15:13:26 <mohankumar> witek : qq , persister have rentention policy ? or you are referring InfluxDB retention DB retention policies ?
15:13:37 <witek> we don't control retention policy in the API
15:13:54 <witek> mohankumar: InfluxDB retention period
15:14:11 <mohankumar> witek : okay
15:14:26 <Dobroslaw> ok
15:14:52 <witek> Dobroslaw: we could do that, but that's additional logic which have to be done on every message
15:15:12 <Dobroslaw> hmmm, yea
15:16:40 <witek> let's discuss it further in review
15:16:45 <Dobroslaw> ok
15:17:01 <witek> can we move on to the next topic?

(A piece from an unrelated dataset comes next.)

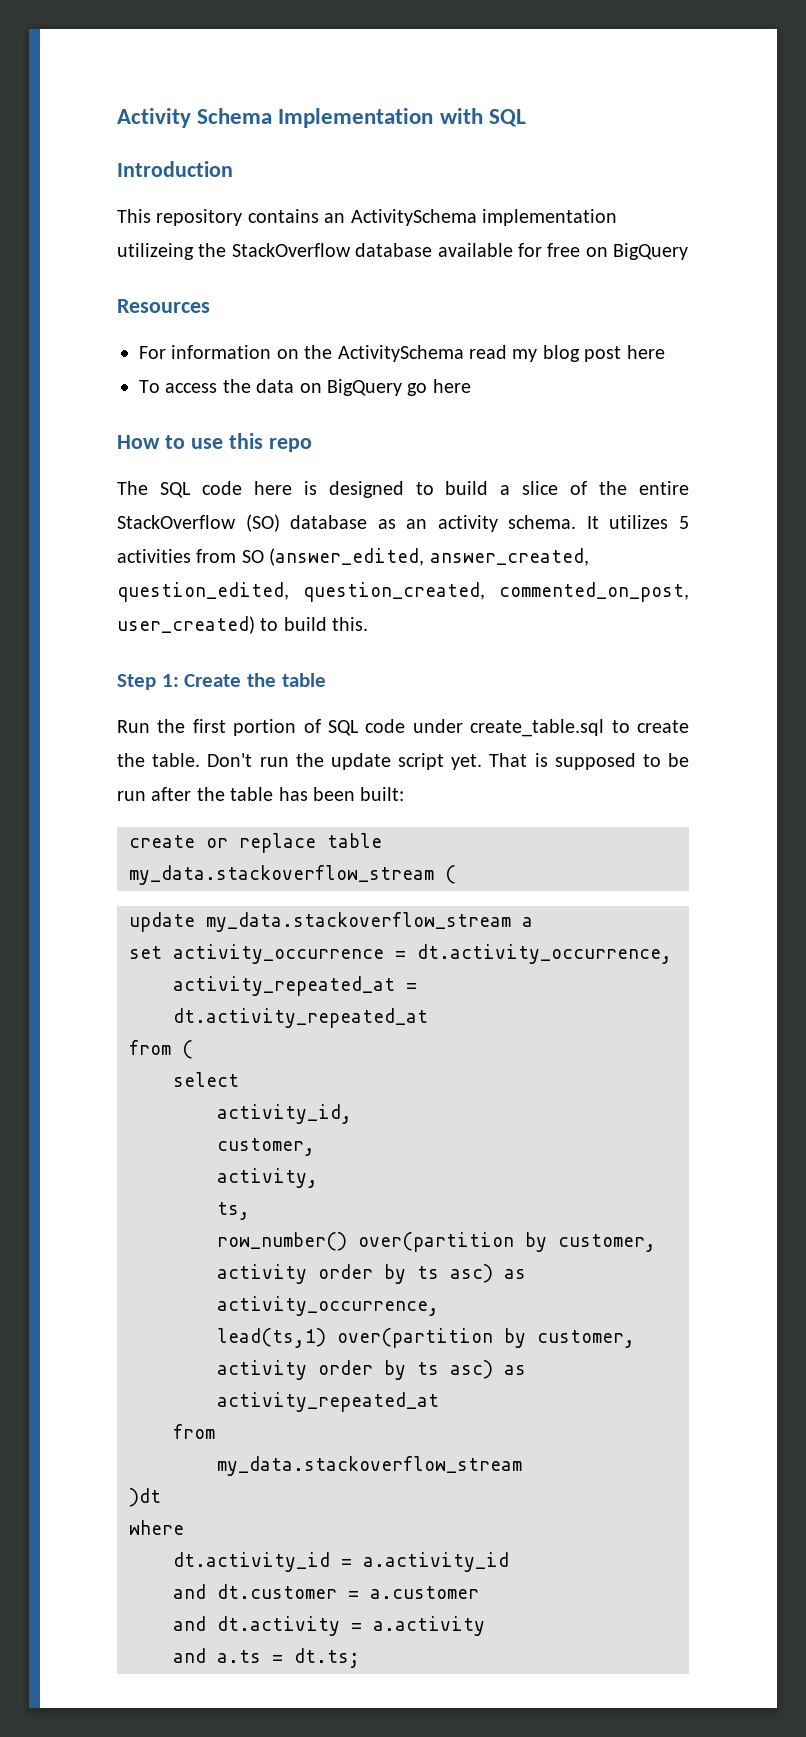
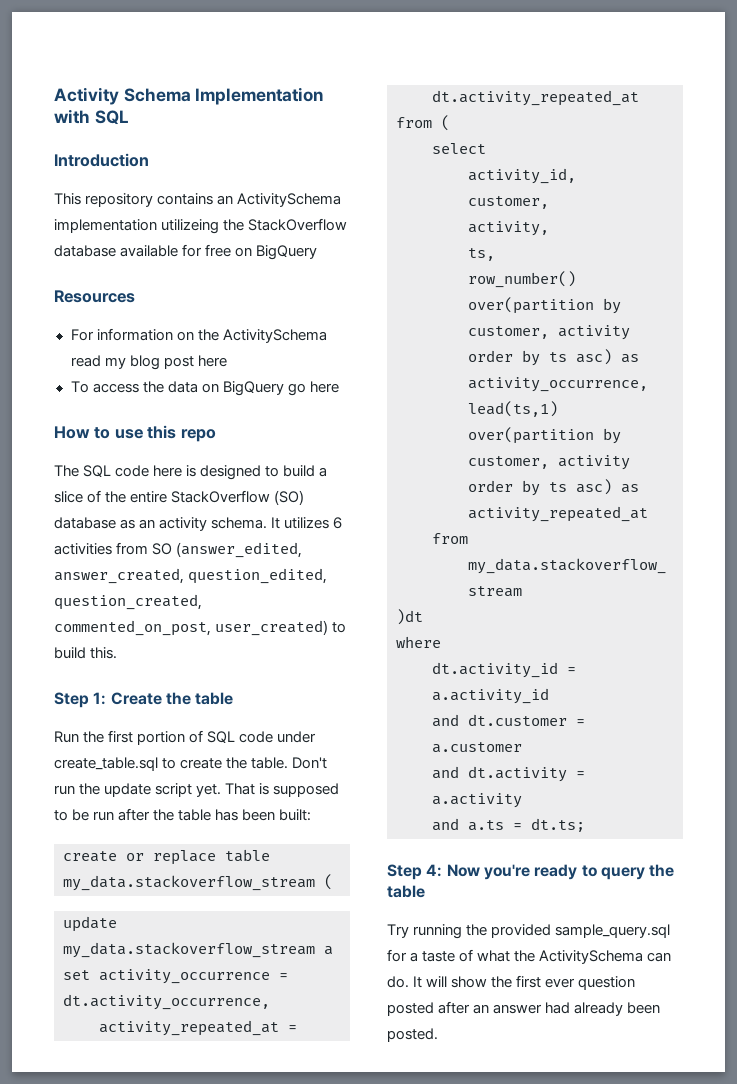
[678,516,689,529] 5 -> [333,517,343,529] 6
(360, 1658) none -> [387,864,675,880] [387,885,425,898] [387,924,671,939] [387,949,672,964] [387,975,636,990] [387,1001,661,1016] [387,1028,438,1042] // Step 4: Now you're ready to query the table // Try running the provided sample_query.sql for a taste of what the ActivitySchema can do. It will show the first ever question posted after an answer had already been posted.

15:17:28 <witek> #topic Reliance Jio deployment
15:17:41 <mayankkapoor> Hi all
15:17:45 <witek> hi mayankkapoor
15:17:45 <mayankkapoor> Sorry it's been a while
15:17:49 <mayankkapoor> Wanted to give a quick update
15:18:03 <mayankkapoor> I've mentioned status of deployment in meeting agenda
15:18:32 <witek> thanks, great to hear that
15:18:45 <mayankkapoor> Deployed across 352 bare-metals at the moment (single openstack cluster), working fine, few issues we're working through when they come
15:19:16 <mayankkapoor> Any specific items I should talk about?
15:19:49 <joadavis> Are there any of the monasca metrics you are finding particularly useful?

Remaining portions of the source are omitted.